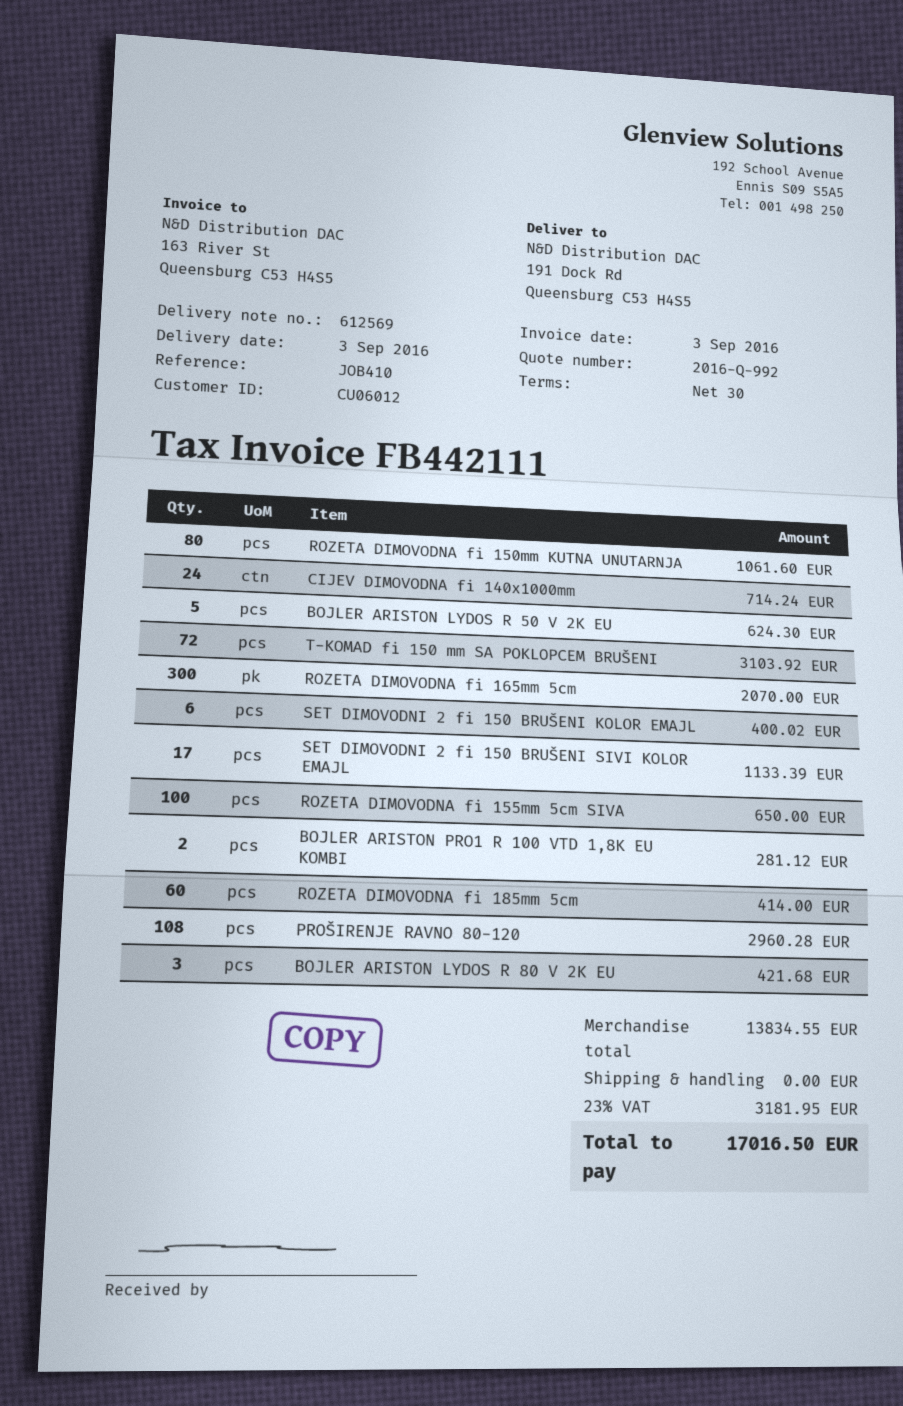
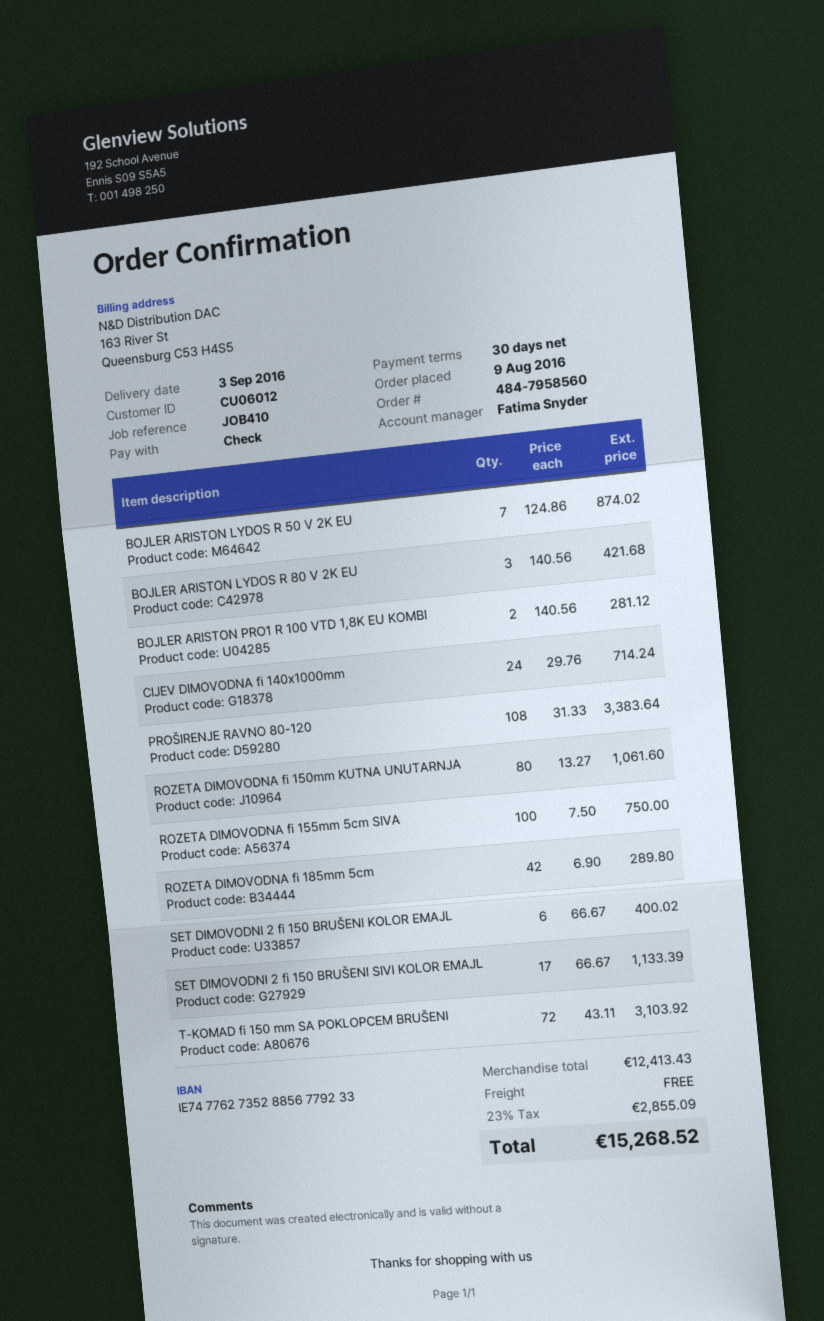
BOJLER ARISTON LYDOS R 50 V 2K EU: 5 for 624.30 -> 7 for 874.02
ROZETA DIMOVODNA fi 165mm 5cm: 300 for 2070.00 -> none
ROZETA DIMOVODNA fi 155mm 5cm SIVA: 100 for 650.00 -> 100 for 750.00
ROZETA DIMOVODNA fi 185mm 5cm: 60 for 414.00 -> 42 for 289.80
PROŠIRENJE RAVNO 80-120: 108 for 2960.28 -> 108 for 3383.64
subtotal: 13834.55 -> 12413.43
tax: 23% = 3181.95 -> 23% = 2855.09
total: 17016.50 -> 15268.52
★ ★ ★
What you need to do — Go back to the records above and write them out exactly, without the pictures.

Response to this exercise —
BOJLER ARISTON LYDOS R 50 V 2K EU: 5 for 624.30 -> 7 for 874.02
ROZETA DIMOVODNA fi 165mm 5cm: 300 for 2070.00 -> none
ROZETA DIMOVODNA fi 155mm 5cm SIVA: 100 for 650.00 -> 100 for 750.00
ROZETA DIMOVODNA fi 185mm 5cm: 60 for 414.00 -> 42 for 289.80
PROŠIRENJE RAVNO 80-120: 108 for 2960.28 -> 108 for 3383.64
subtotal: 13834.55 -> 12413.43
tax: 23% = 3181.95 -> 23% = 2855.09
total: 17016.50 -> 15268.52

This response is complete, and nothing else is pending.